▶ Problem to work on:
Below are records with pictures in them. Output exactly the lines from the one with "and restore previous" through the one with "font-family: none ->", both included, and leave every picture out; give only those lines.

▶ Material for the task:
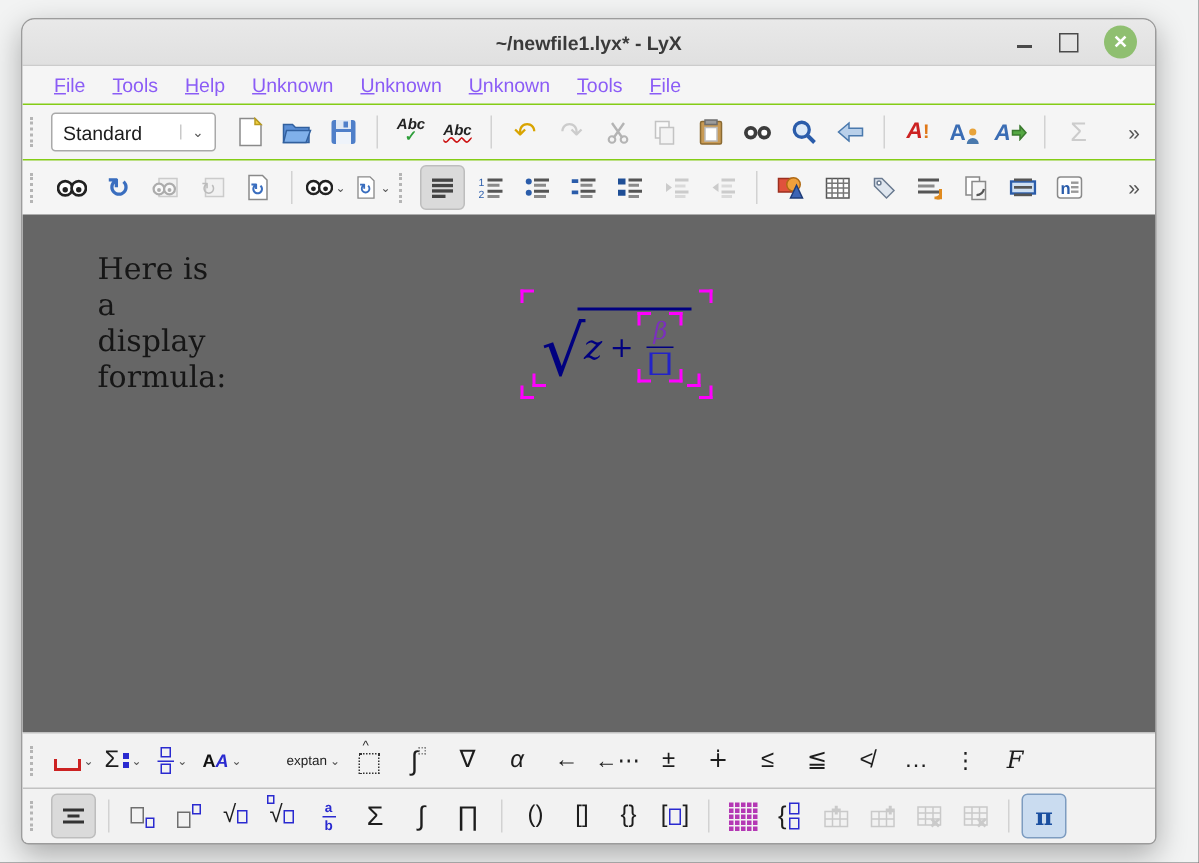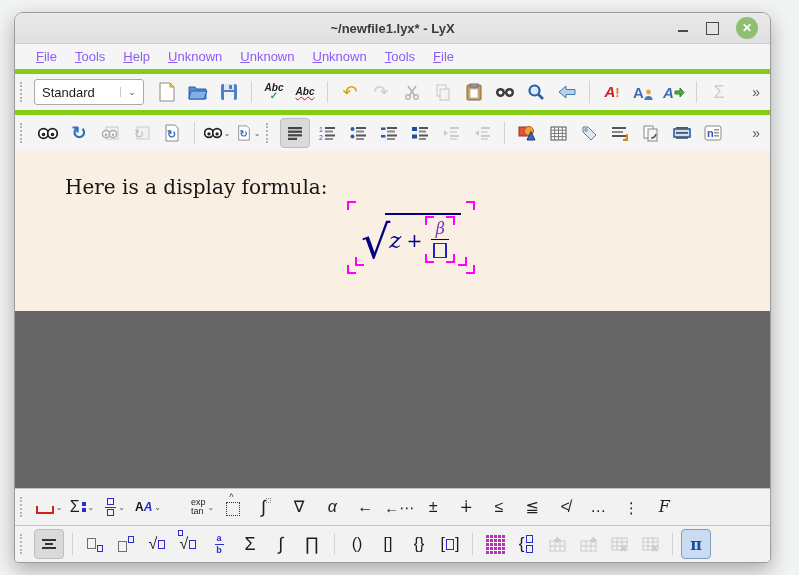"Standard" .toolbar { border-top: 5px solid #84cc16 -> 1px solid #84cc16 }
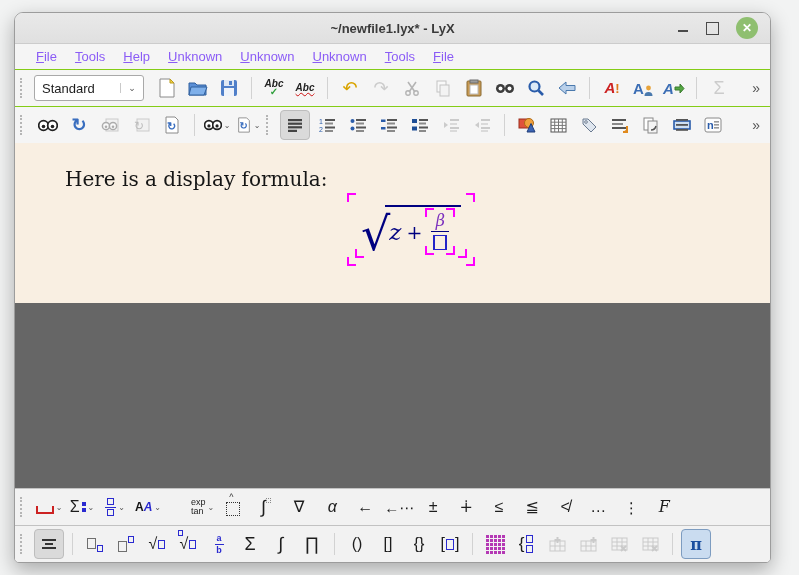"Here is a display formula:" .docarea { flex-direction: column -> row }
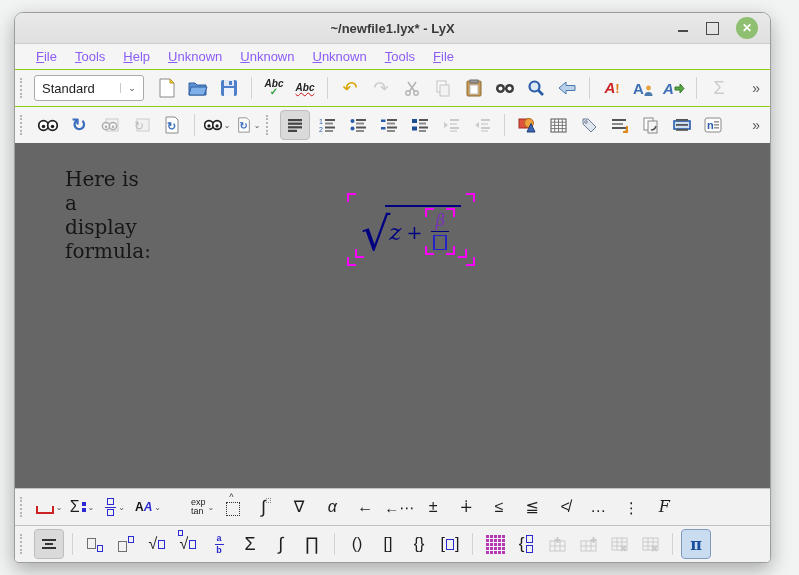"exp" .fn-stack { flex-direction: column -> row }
...
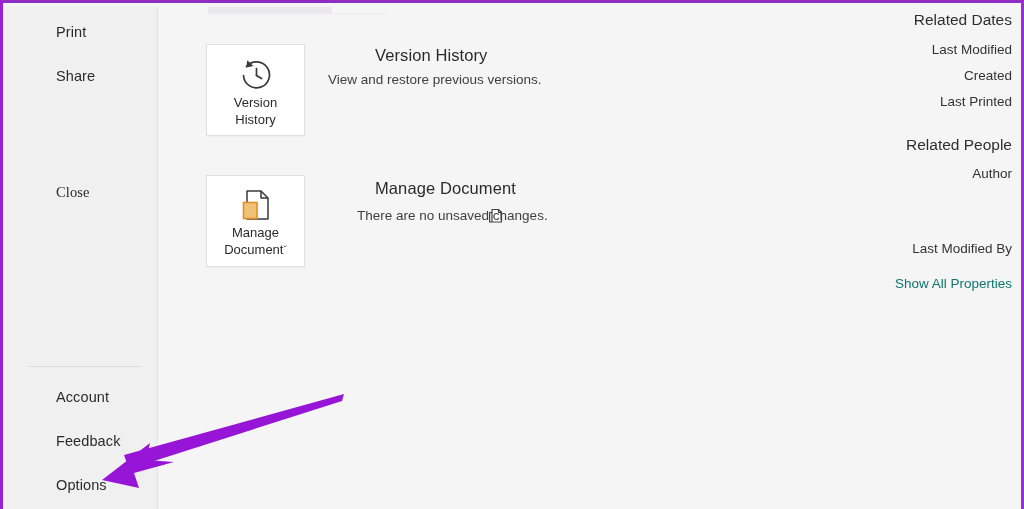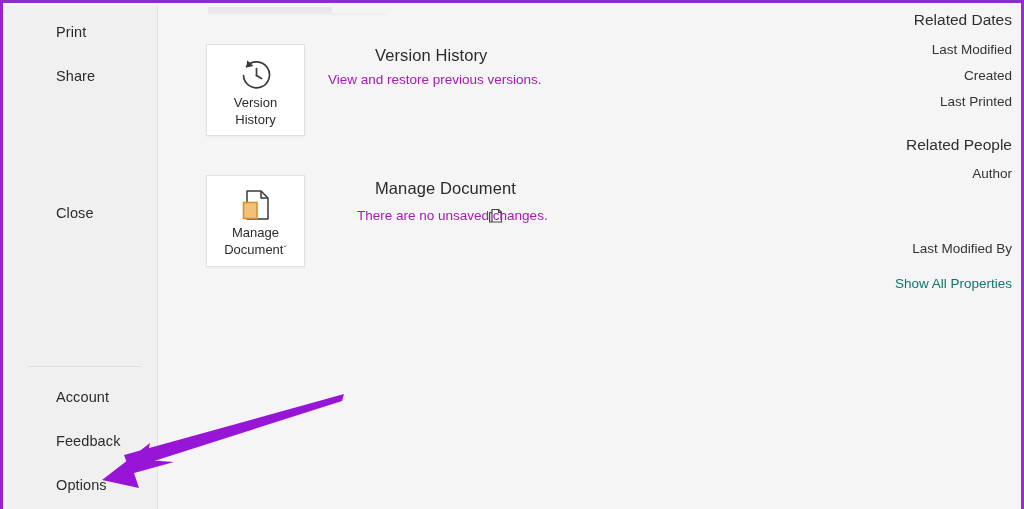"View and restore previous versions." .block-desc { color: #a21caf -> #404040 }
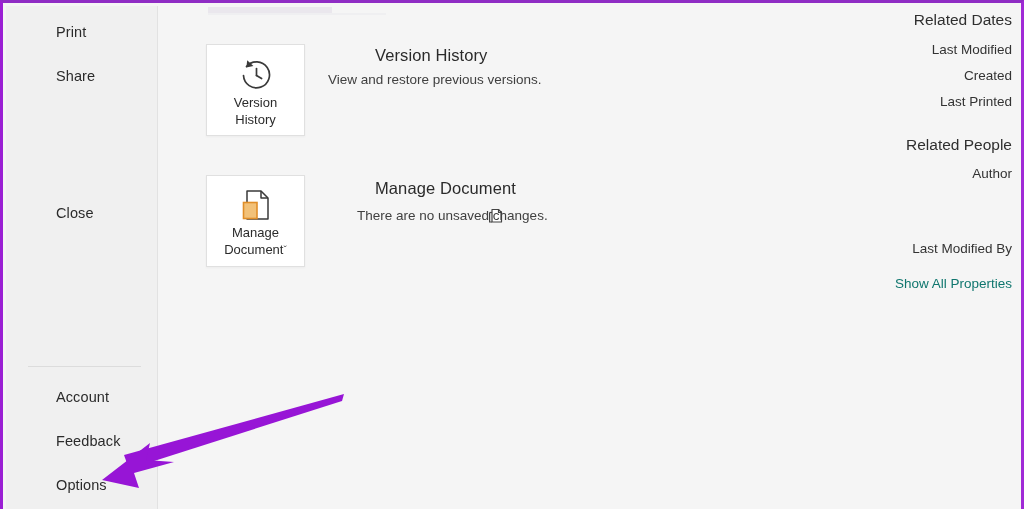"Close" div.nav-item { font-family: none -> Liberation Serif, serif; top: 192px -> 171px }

▶ Result of this task:
"View and restore previous versions." .block-desc { color: #a21caf -> #404040 }
"Close" div.nav-item { font-family: none -> Liberation Serif, serif; top: 192px -> 171px }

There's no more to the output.